House Considering More IRS Cuts

Policymakers have cut the IRS budget sharply since 2010, weakening the agency’s ability to serve taxpayers and enforce the nation’s tax laws. Even so, House Republicans continue to target the IRS for deeper cuts. The House Appropriations Committee will consider a bill this week that cuts IRS funding by another $149 million. Adjusted for inflation, this would bring the IRS budget to $405 million below its 2017 level and $2.9 billion below its 2010 level — a 21 percent cut (see chart). Continued IRS cuts would further weaken the agency, embolden tax cheats, and harm honest taxpayers.

The proposed cuts would be particularly damaging since they follow a multi-year squeeze on IRS resources. Funding pressure since 2010 has forced the agency to sharply reduce its workforce and delay long-overdue upgrades to information technology systems, harming customer service, compromising cybersecurity, and undermining efforts to combat tax avoidance and identity theft, as we’ve documented. The cuts would also further weaken taxpayer services, including cutting funding in half for programs that help elderly and low- and moderate-income people file their taxes.
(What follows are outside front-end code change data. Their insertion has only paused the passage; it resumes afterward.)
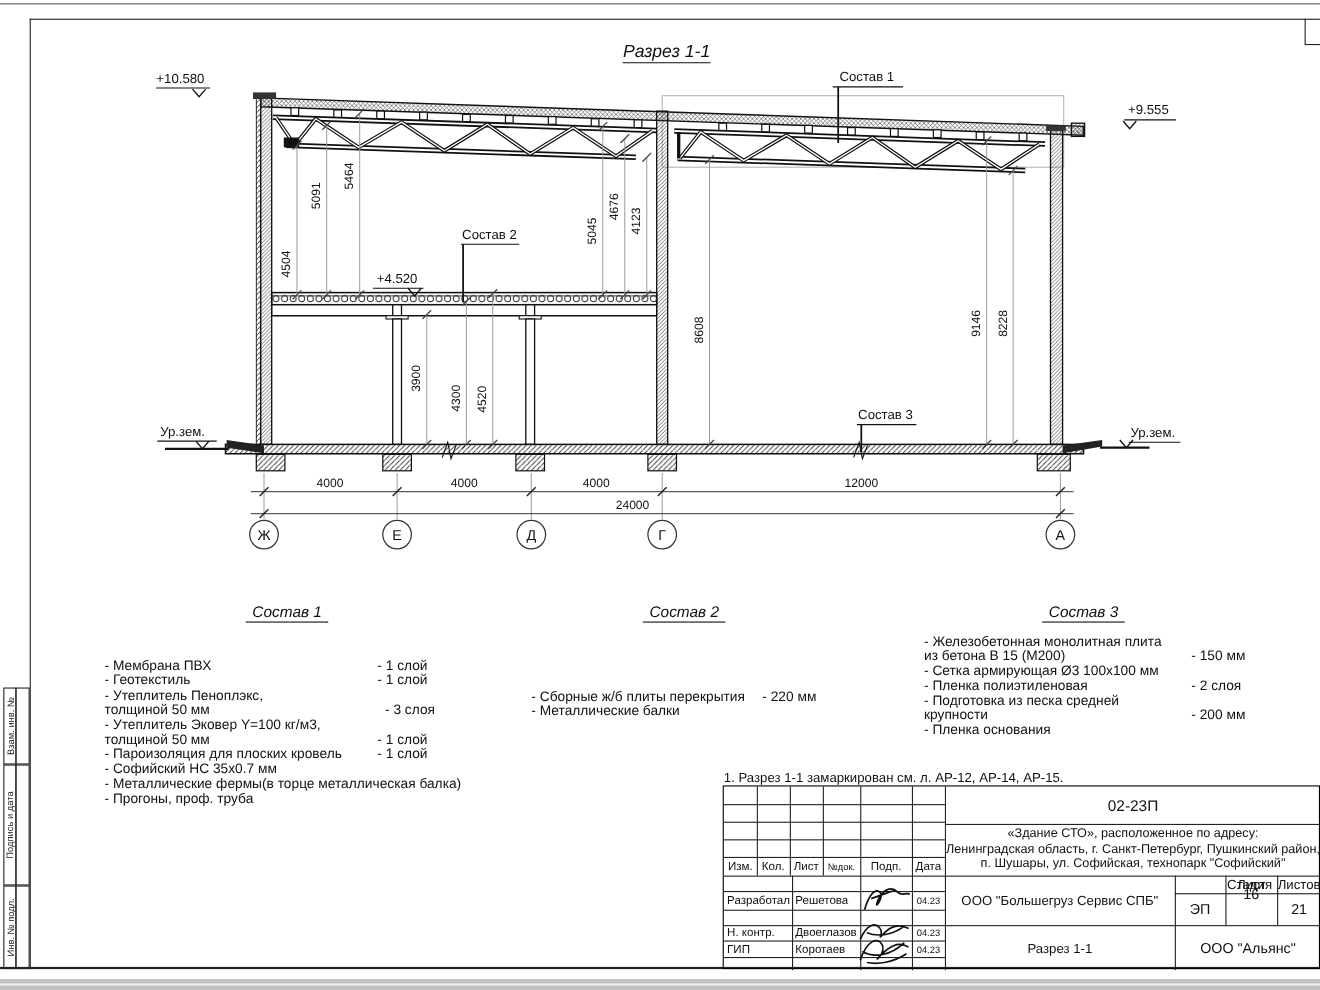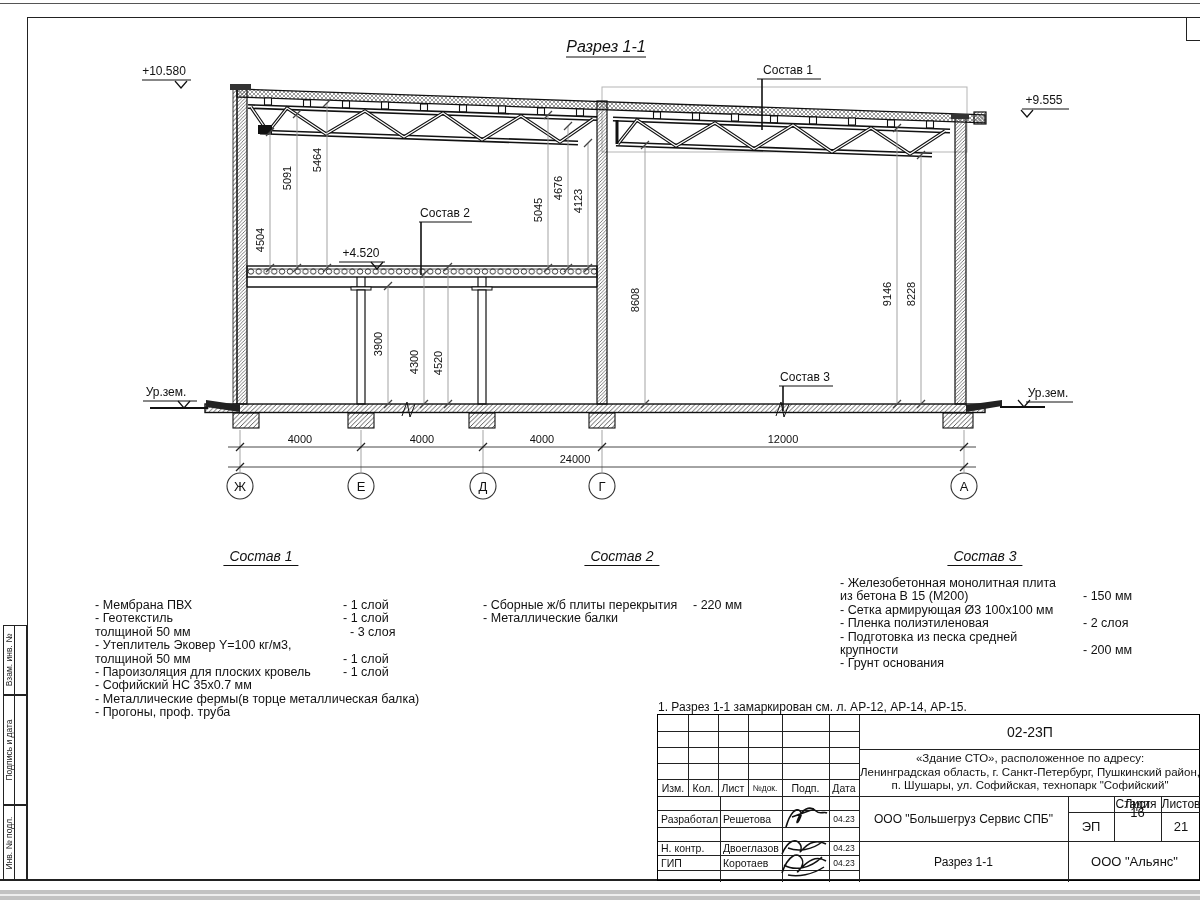--- a/index.html
+++ b/index.html
@@ -301,44 +301,45 @@
       <text class="axis" x="483" y="491" text-anchor="middle">Д</text>
       <text class="axis" x="602" y="491" text-anchor="middle">Г</text>
       <text class="axis" x="964" y="491" text-anchor="middle">А</text>
     </g>
   </svg>
 
   <div class="comp-head" style="left:261px;top:548px;">Состав 1</div>
   <div class="comp" style="left:95px;top:599px;width:340px;">
     <div class="crow"><span>- Мембрана ПВХ</span><span class="cval" style="left:248px;">- 1 слой</span></div>
     <div class="crow"><span>- Геотекстиль</span><span class="cval" style="left:248px;">- 1 слой</span></div>
+    <div class="crow"><span>- Утеплитель Пеноплэкс,</span></div>
     <div class="crow"><span>  толщиной 50 мм</span><span class="cval" style="left:255px;">- 3 слоя</span></div>
     <div class="crow"><span>- Утеплитель Эковер Y=100 кг/м3,</span></div>
     <div class="crow"><span>  толщиной 50 мм</span><span class="cval" style="left:248px;">- 1 слой</span></div>
     <div class="crow"><span>- Пароизоляция для плоских кровель</span><span class="cval" style="left:248px;">- 1 слой</span></div>
     <div class="crow"><span>- Софийский НС 35х0.7 мм</span></div>
     <div class="crow"><span>- Металлические фермы(в торце металлическая балка)</span></div>
     <div class="crow"><span>- Прогоны, проф. труба</span></div>
   </div>
 
   <div class="comp-head" style="left:622px;top:548px;">Состав 2</div>
-  <div class="comp" style="left:483px;top:599px;width:280px;">
+  <div class="comp" style="left:483px;top:627px;width:280px;">
     <div class="crow"><span>- Сборные ж/б плиты перекрытия</span><span class="cval" style="left:210px;">- 220 мм</span></div>
     <div class="crow"><span>- Металлические балки</span></div>
   </div>
 
   <div class="comp-head" style="left:985px;top:548px;">Состав 3</div>
   <div class="comp" style="left:840px;top:577px;width:310px;">
     <div class="crow"><span>- Железобетонная  монолитная плита</span></div>
     <div class="crow"><span>  из бетона В 15 (М200)</span><span class="cval" style="left:243px;">- 150 мм</span></div>
     <div class="crow"><span>- Сетка армирующая Ø3 100х100 мм</span></div>
     <div class="crow"><span>- Пленка полиэтиленовая</span><span class="cval" style="left:243px;">-  2 слоя</span></div>
     <div class="crow"><span>- Подготовка из песка средней</span></div>
     <div class="crow"><span>  крупности</span><span class="cval" style="left:243px;">- 200 мм</span></div>
-    <div class="crow"><span>- Грунт основания</span></div>
+    <div class="crow"><span>- Пленка основания</span></div>
   </div>
 
   <div class="note" style="left:658px;top:700px;">1. Разрез 1-1 замаркирован см. л. АР-12, АР-14, АР-15.</div>
 
   <div class="tb">
 
     <div class="vline" style="left:201px;top:0;height:167px;width:1.4px;"></div>
     <div class="vline" style="left:30px;top:0;height:81px;"></div>
     <div class="vline" style="left:60px;top:0;height:81px;"></div>
     <div class="vline" style="left:90px;top:0;height:81px;"></div>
Cutting funding for enforcement and taxpayer services also contradicts the Administration’s stated goal of reducing the “tax gap” — the difference between taxes owed and taxes paid. That’s why Treasury Secretary Steven Mnuchin called for increasing IRS resources (even though the President’s budget ultimately proposed cutting them). Underfunding enforcement is penny-wise and pound-foolish. Treasury estimates that every additional $1 invested in enforcement can produce $6 in additional revenue through audits and criminal investigations, and the additional, indirect savings from deterring tax evasion are more than three times that.

Providing sufficient resources for enforcement is especially important this year, as Republicans aim to make fundamental changes to the tax system that would require significant IRS resources to implement. Some of these changes, such as a special reduced rate on “pass-through” business income, could create new opportunities for large-scale tax avoidance, stretching IRS enforcement resources even thinner.

Most fundamentally, further cuts to an already under-resourced IRS could undermine the public’s trust that tax laws will be enforced. House appropriators should reverse course and give the IRS the resources it needs to do its job.